(Extracted data entries)

================

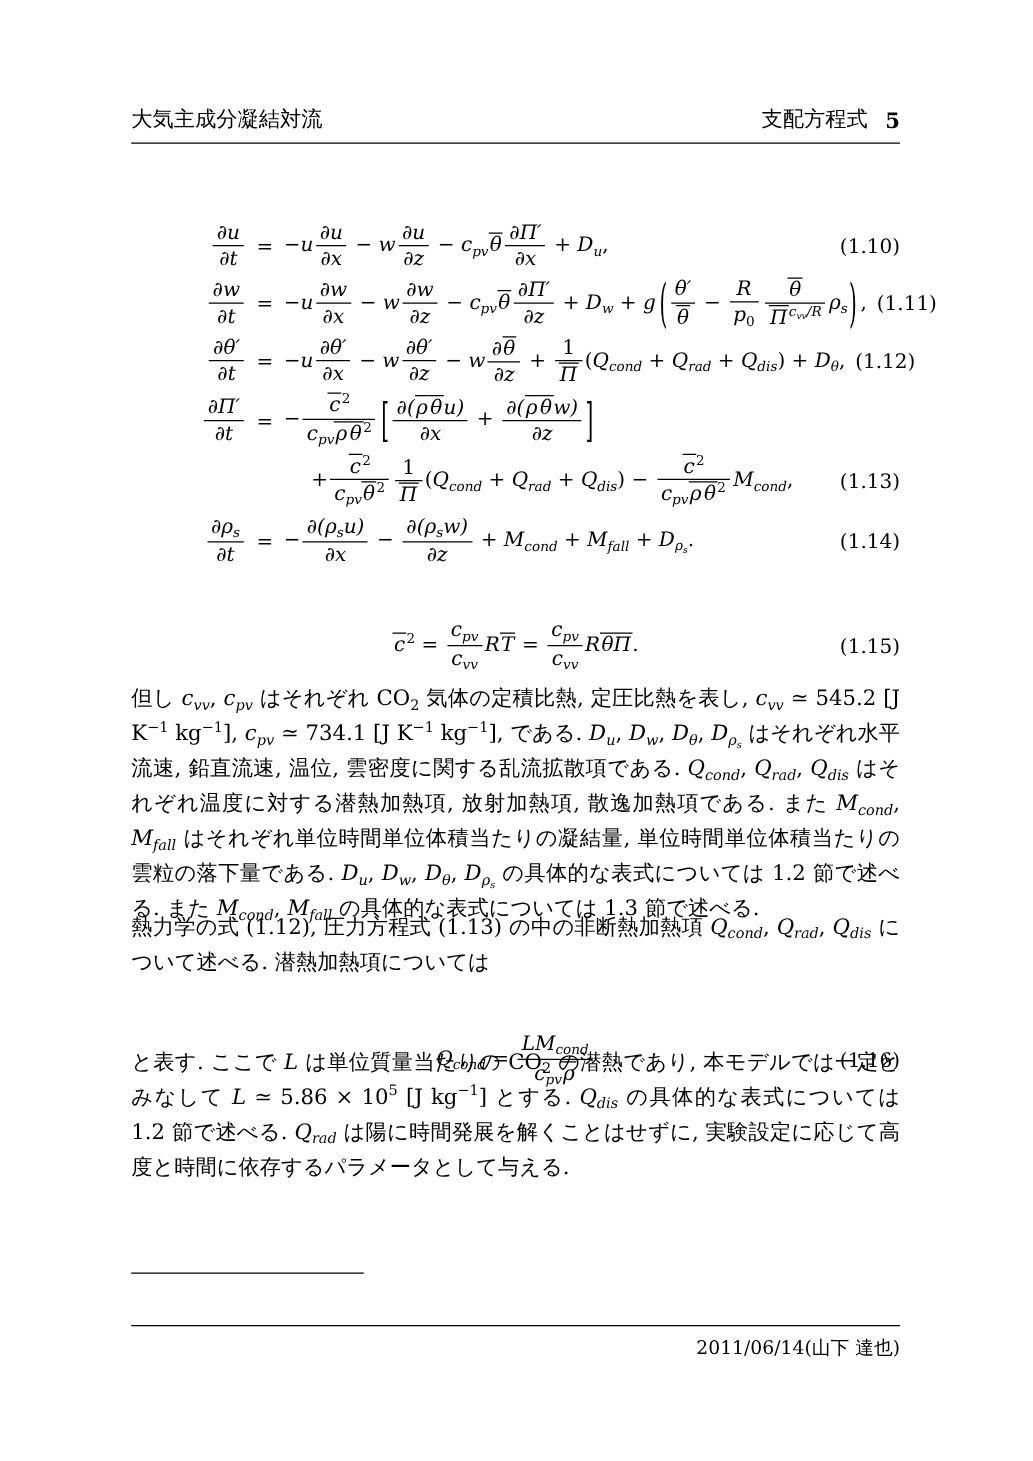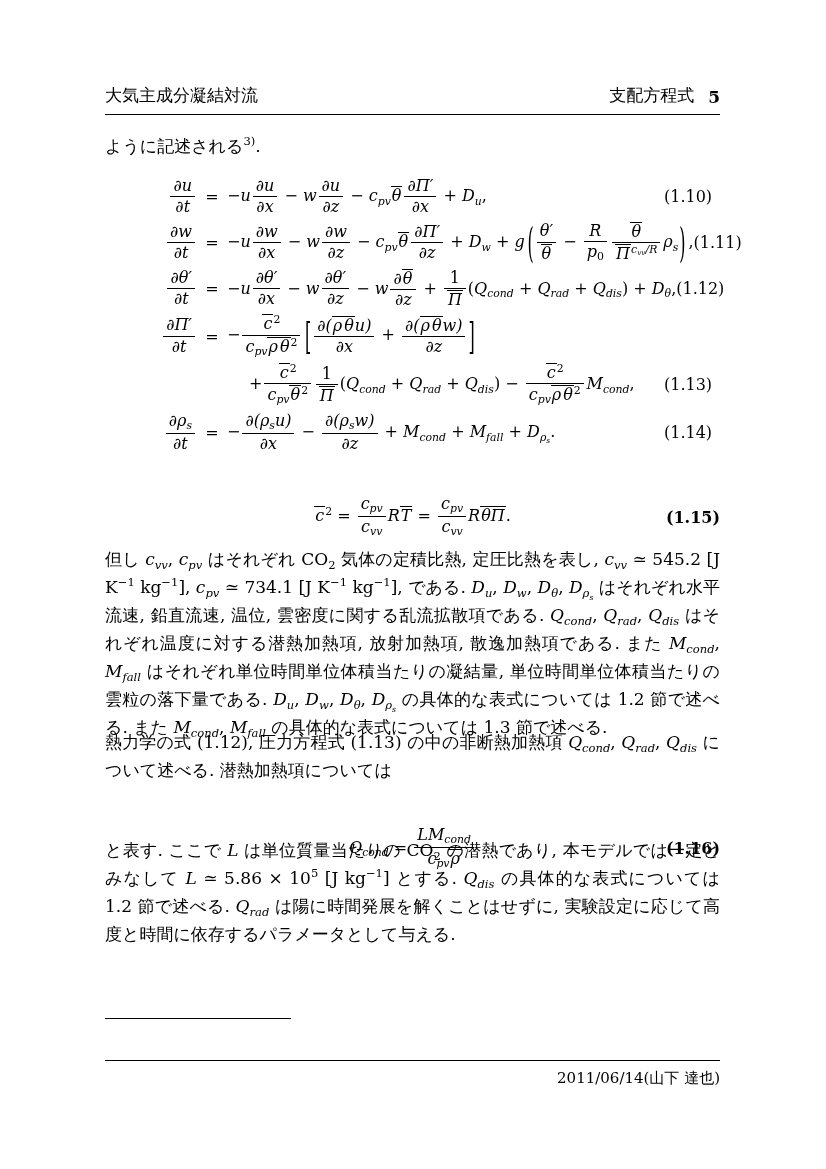--- a/index.html
+++ b/index.html
@@ -30,23 +30,23 @@
   .mbig{display:inline-block;vertical-align:middle;transform-origin:center;padding:0 1px;}
   .mgap{display:inline-block;}
 
   
   .eqs{font-size:16px;}
   .eqrow{display:grid;grid-template-columns:92px 30px 1fr 56px;align-items:center;margin:5px 0;}
   .eq-lhs{text-align:right;}
   .eq-rel{text-align:center;}
   .eq-rhs{text-align:left;white-space:nowrap;}
   .eq-rhs.cont{padding-left:22px;}
-  .eq-num{font-size:16px;}
+  .eq-num{text-align:right;font-size:16px;}
   .eqcenter{position:relative;text-align:center;font-size:16px;}
-  .eqcenter .eq-num{position:absolute;right:0;top:50%;transform:translateY(-50%);font-weight:bold;}
+  .eqcenter .eq-num{position:absolute;right:0;top:50%;transform:translateY(-50%);}
 
   
   .footnote-rule{width:186px;border-top:1px solid #000;margin-bottom:5px;}
   .footnote-text{padding-left:10px;}
 
   
   .ftr{border-top:1px solid #000;padding-top:8px;text-align:right;font-size:15px;}
 </style>
 </head>
 <body>
@@ -54,21 +54,20 @@
 <div class="page">
 
   <div class="content hdr">
     <span>大気主成分凝結対流</span>
     <span class="hdr-right">
       <span>支配方程式</span>
       <span class="pageno">5</span>
     </span>
   </div>
 
-  <p class="content para" style="top:132px;"><span class="mr">ように記述される</span><span class="msup"><span class="mr">3)</span></span><span class="mr">.</span></p>
 
   <div class="content eqs" style="top:172px;">
     <div class="eqrow">
       <span class="eq-lhs"><span class="mfrac"><span class="fn"><span class="mi">∂u</span></span><span class="fd"><span class="mi">∂t</span></span></span></span>
       <span class="eq-rel">=</span>
       <span class="eq-rhs"><span class="mr">−</span><span class="mi">u</span><span class="mfrac"><span class="fn"><span class="mi">∂u</span></span><span class="fd"><span class="mi">∂x</span></span></span><span class="mr"> − </span><span class="mi">w</span><span class="mfrac"><span class="fn"><span class="mi">∂u</span></span><span class="fd"><span class="mi">∂z</span></span></span><span class="mr"> − </span><span class="mi">c</span><span class="msub"><span class="mi">pv</span></span><span class="mov"><span class="mi">θ</span></span><span class="mfrac"><span class="fn"><span class="mi">∂Π′</span></span><span class="fd"><span class="mi">∂x</span></span></span><span class="mr"> + </span><span class="mi">D</span><span class="msub"><span class="mi">u</span></span><span class="mr">,</span></span>
       <span class="eq-num">(1.10)</span>
     </div>
     <div class="eqrow">
       <span class="eq-lhs"><span class="mfrac"><span class="fn"><span class="mi">∂w</span></span><span class="fd"><span class="mi">∂t</span></span></span></span>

================

PROBLEM TO SOLVE: Reproduce the data in full. Do not carry over any picture.

TASK RESPONSE:
--- a/index.html
+++ b/index.html
@@ -30,23 +30,23 @@
   .mbig{display:inline-block;vertical-align:middle;transform-origin:center;padding:0 1px;}
   .mgap{display:inline-block;}
 
   
   .eqs{font-size:16px;}
   .eqrow{display:grid;grid-template-columns:92px 30px 1fr 56px;align-items:center;margin:5px 0;}
   .eq-lhs{text-align:right;}
   .eq-rel{text-align:center;}
   .eq-rhs{text-align:left;white-space:nowrap;}
   .eq-rhs.cont{padding-left:22px;}
-  .eq-num{font-size:16px;}
+  .eq-num{text-align:right;font-size:16px;}
   .eqcenter{position:relative;text-align:center;font-size:16px;}
-  .eqcenter .eq-num{position:absolute;right:0;top:50%;transform:translateY(-50%);font-weight:bold;}
+  .eqcenter .eq-num{position:absolute;right:0;top:50%;transform:translateY(-50%);}
 
   
   .footnote-rule{width:186px;border-top:1px solid #000;margin-bottom:5px;}
   .footnote-text{padding-left:10px;}
 
   
   .ftr{border-top:1px solid #000;padding-top:8px;text-align:right;font-size:15px;}
 </style>
 </head>
 <body>
@@ -54,21 +54,20 @@
 <div class="page">
 
   <div class="content hdr">
     <span>大気主成分凝結対流</span>
     <span class="hdr-right">
       <span>支配方程式</span>
       <span class="pageno">5</span>
     </span>
   </div>
 
-  <p class="content para" style="top:132px;"><span class="mr">ように記述される</span><span class="msup"><span class="mr">3)</span></span><span class="mr">.</span></p>
 
   <div class="content eqs" style="top:172px;">
     <div class="eqrow">
       <span class="eq-lhs"><span class="mfrac"><span class="fn"><span class="mi">∂u</span></span><span class="fd"><span class="mi">∂t</span></span></span></span>
       <span class="eq-rel">=</span>
       <span class="eq-rhs"><span class="mr">−</span><span class="mi">u</span><span class="mfrac"><span class="fn"><span class="mi">∂u</span></span><span class="fd"><span class="mi">∂x</span></span></span><span class="mr"> − </span><span class="mi">w</span><span class="mfrac"><span class="fn"><span class="mi">∂u</span></span><span class="fd"><span class="mi">∂z</span></span></span><span class="mr"> − </span><span class="mi">c</span><span class="msub"><span class="mi">pv</span></span><span class="mov"><span class="mi">θ</span></span><span class="mfrac"><span class="fn"><span class="mi">∂Π′</span></span><span class="fd"><span class="mi">∂x</span></span></span><span class="mr"> + </span><span class="mi">D</span><span class="msub"><span class="mi">u</span></span><span class="mr">,</span></span>
       <span class="eq-num">(1.10)</span>
     </div>
     <div class="eqrow">
       <span class="eq-lhs"><span class="mfrac"><span class="fn"><span class="mi">∂w</span></span><span class="fd"><span class="mi">∂t</span></span></span></span>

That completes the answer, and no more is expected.